**WORK ITEM**
Set out exactly, line by line, the stretch of data below that begins at the line containing "[610,278,632,286] You ->" and ends at the line containing "[865,745,917,754] run, every", with both ends kept.

**MATERIAL PROVIDED**
--*--
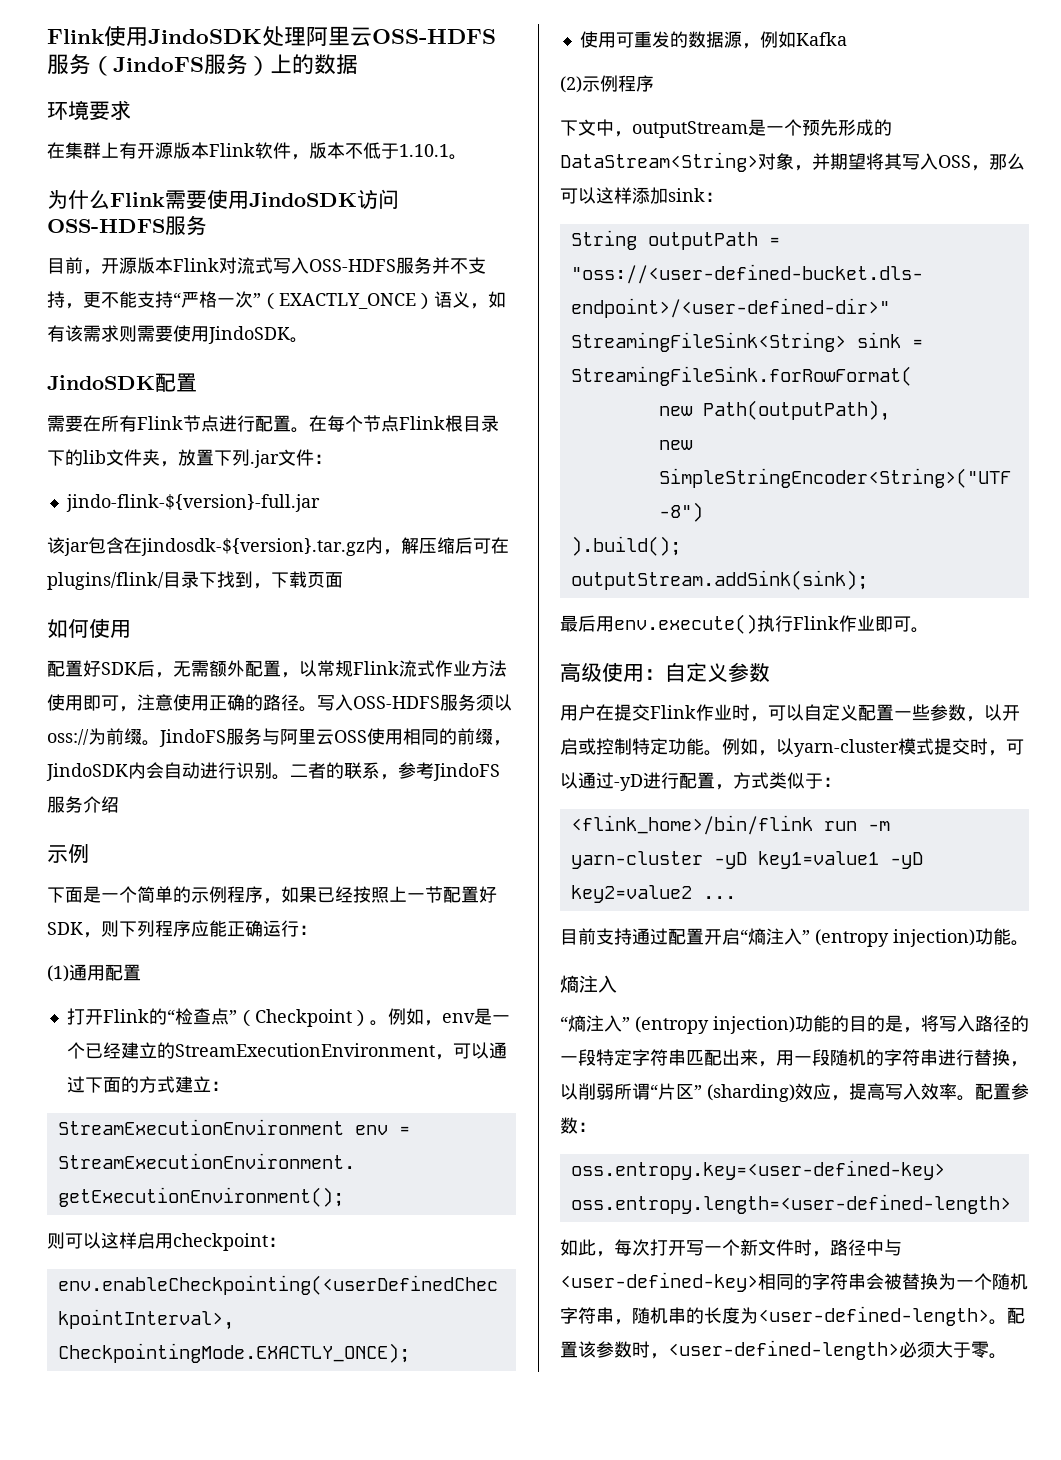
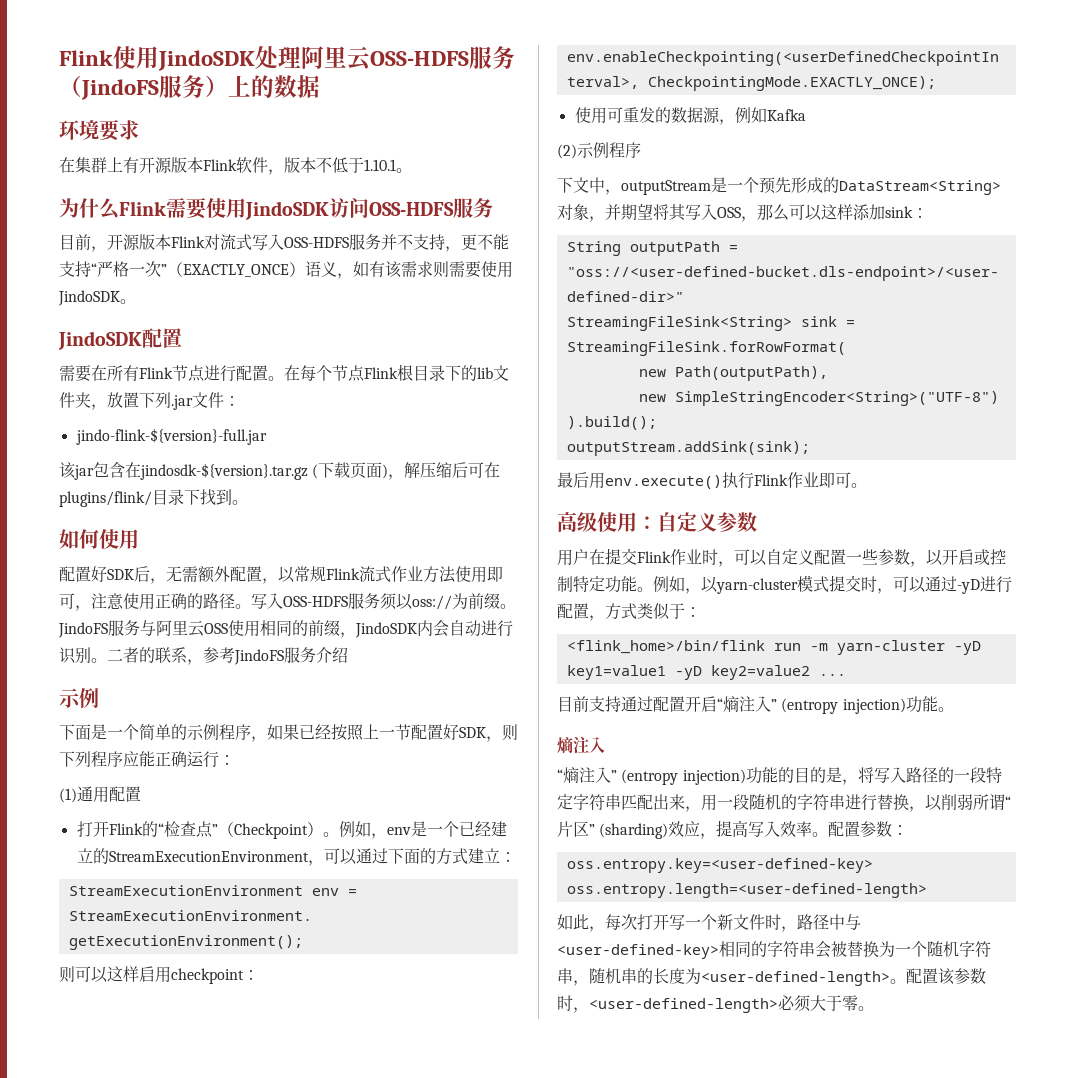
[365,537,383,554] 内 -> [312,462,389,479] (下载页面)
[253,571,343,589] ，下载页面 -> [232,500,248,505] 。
--*--
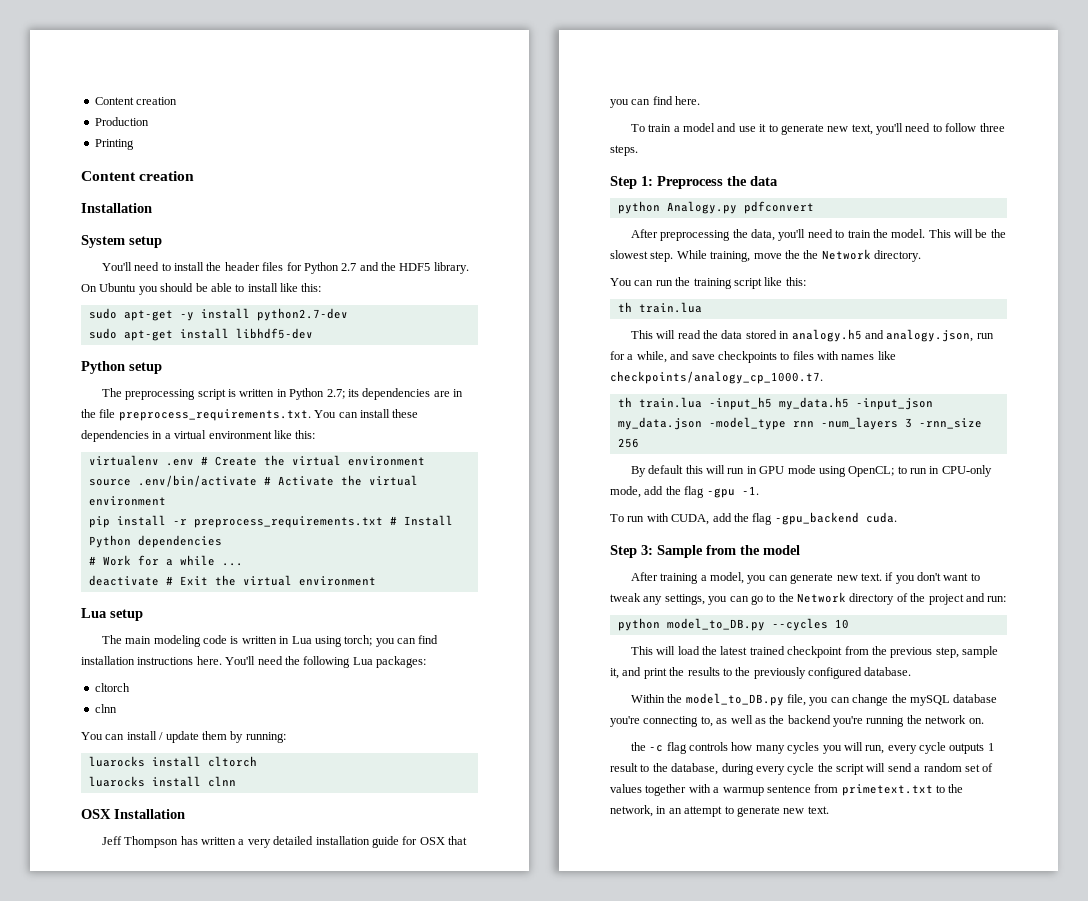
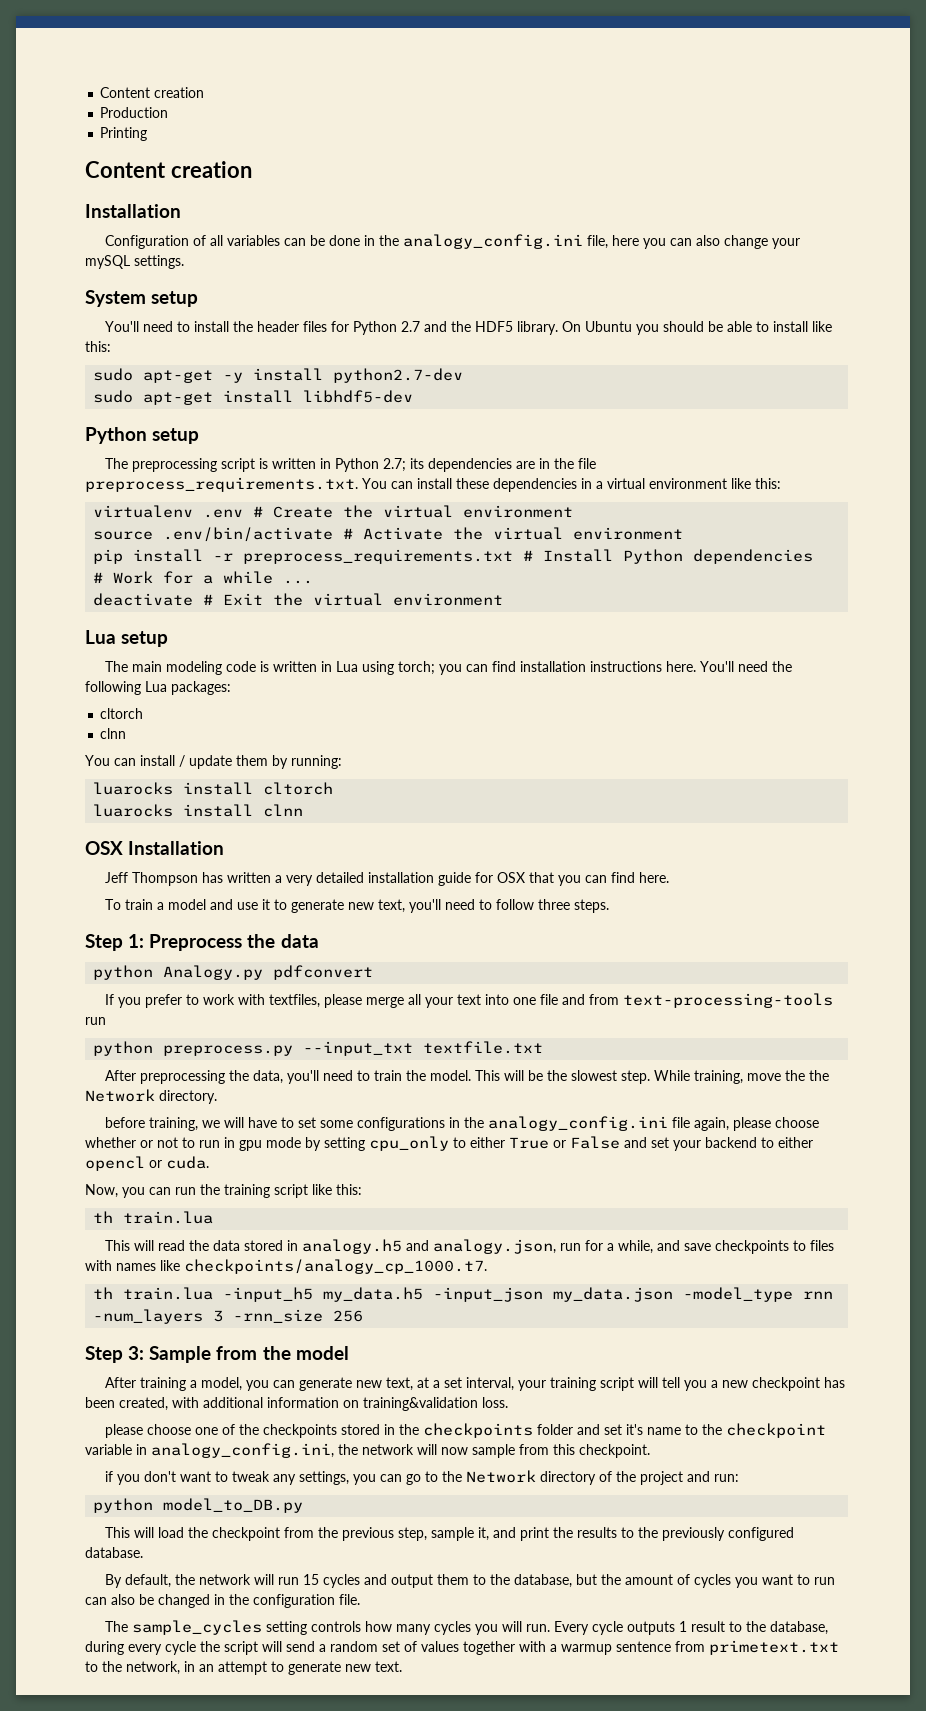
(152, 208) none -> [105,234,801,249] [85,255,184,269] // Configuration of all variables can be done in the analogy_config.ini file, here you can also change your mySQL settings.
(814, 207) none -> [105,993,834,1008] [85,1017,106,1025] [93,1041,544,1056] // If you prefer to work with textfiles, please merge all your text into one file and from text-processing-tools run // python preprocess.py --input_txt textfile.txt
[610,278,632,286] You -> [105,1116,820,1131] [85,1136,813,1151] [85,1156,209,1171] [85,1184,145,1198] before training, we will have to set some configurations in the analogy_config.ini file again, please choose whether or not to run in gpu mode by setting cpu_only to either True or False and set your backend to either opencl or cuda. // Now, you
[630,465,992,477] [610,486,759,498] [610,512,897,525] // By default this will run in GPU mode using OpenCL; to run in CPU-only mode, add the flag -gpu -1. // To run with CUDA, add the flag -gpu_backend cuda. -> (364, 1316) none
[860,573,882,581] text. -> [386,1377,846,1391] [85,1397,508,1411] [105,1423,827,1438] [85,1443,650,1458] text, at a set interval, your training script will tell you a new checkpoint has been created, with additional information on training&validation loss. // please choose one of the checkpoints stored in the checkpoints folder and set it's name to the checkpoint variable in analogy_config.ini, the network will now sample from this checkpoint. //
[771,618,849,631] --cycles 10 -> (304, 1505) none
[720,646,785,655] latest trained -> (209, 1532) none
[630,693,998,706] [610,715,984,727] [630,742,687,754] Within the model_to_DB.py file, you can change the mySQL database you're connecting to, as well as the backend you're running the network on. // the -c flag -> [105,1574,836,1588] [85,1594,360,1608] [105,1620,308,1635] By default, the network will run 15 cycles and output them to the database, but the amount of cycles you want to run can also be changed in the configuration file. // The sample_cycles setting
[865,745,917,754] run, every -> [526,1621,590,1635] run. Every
--*--
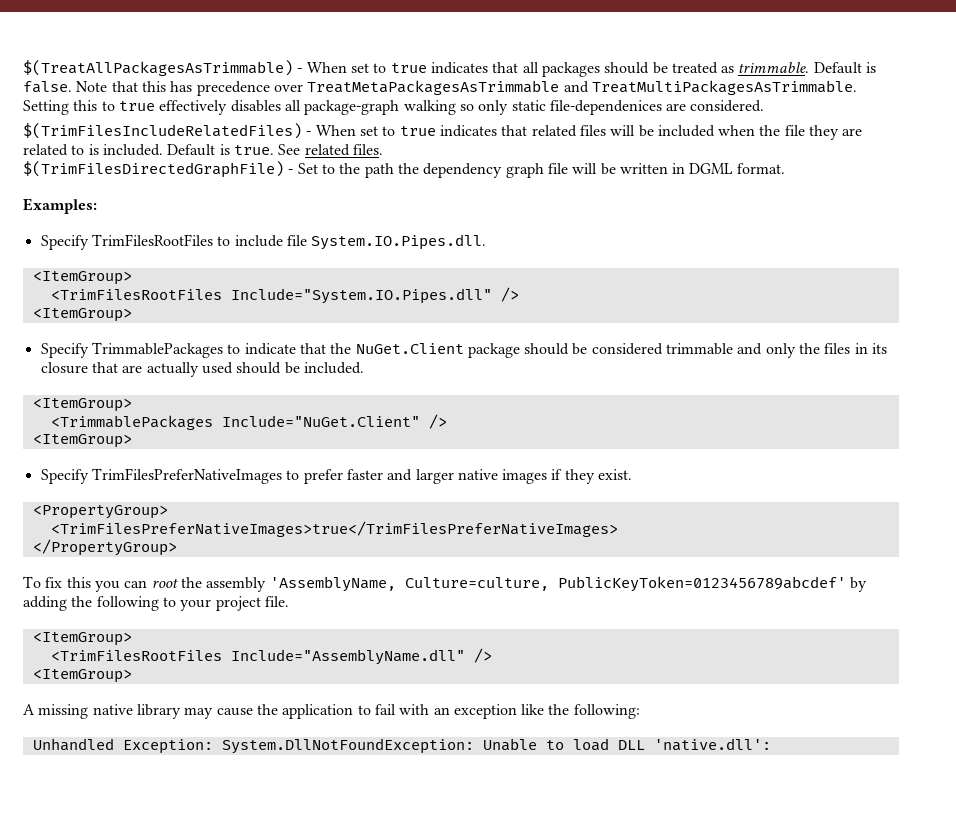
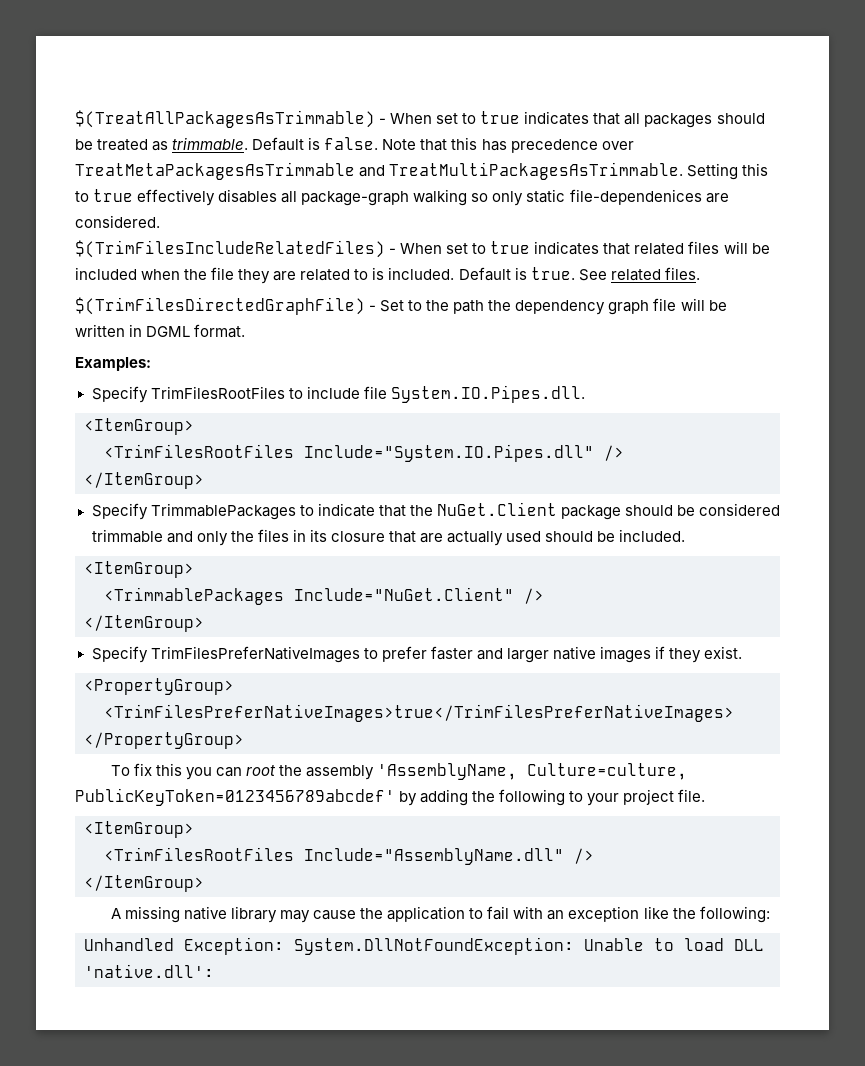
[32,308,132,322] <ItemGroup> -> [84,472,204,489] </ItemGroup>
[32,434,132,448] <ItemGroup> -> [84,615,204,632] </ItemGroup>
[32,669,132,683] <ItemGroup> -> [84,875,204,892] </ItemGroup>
--*--
**TASK SOLUTION**
[610,278,632,286] You -> [105,1116,820,1131] [85,1136,813,1151] [85,1156,209,1171] [85,1184,145,1198] before training, we will have to set some configurations in the analogy_config.ini file again, please choose whether or not to run in gpu mode by setting cpu_only to either True or False and set your backend to either opencl or cuda. // Now, you
[630,465,992,477] [610,486,759,498] [610,512,897,525] // By default this will run in GPU mode using OpenCL; to run in CPU-only mode, add the flag -gpu -1. // To run with CUDA, add the flag -gpu_backend cuda. -> (364, 1316) none
[860,573,882,581] text. -> [386,1377,846,1391] [85,1397,508,1411] [105,1423,827,1438] [85,1443,650,1458] text, at a set interval, your training script will tell you a new checkpoint has been created, with additional information on training&validation loss. // please choose one of the checkpoints stored in the checkpoints folder and set it's name to the checkpoint variable in analogy_config.ini, the network will now sample from this checkpoint. //
[771,618,849,631] --cycles 10 -> (304, 1505) none
[720,646,785,655] latest trained -> (209, 1532) none
[630,693,998,706] [610,715,984,727] [630,742,687,754] Within the model_to_DB.py file, you can change the mySQL database you're connecting to, as well as the backend you're running the network on. // the -c flag -> [105,1574,836,1588] [85,1594,360,1608] [105,1620,308,1635] By default, the network will run 15 cycles and output them to the database, but the amount of cycles you want to run can also be changed in the configuration file. // The sample_cycles setting
[865,745,917,754] run, every -> [526,1621,590,1635] run. Every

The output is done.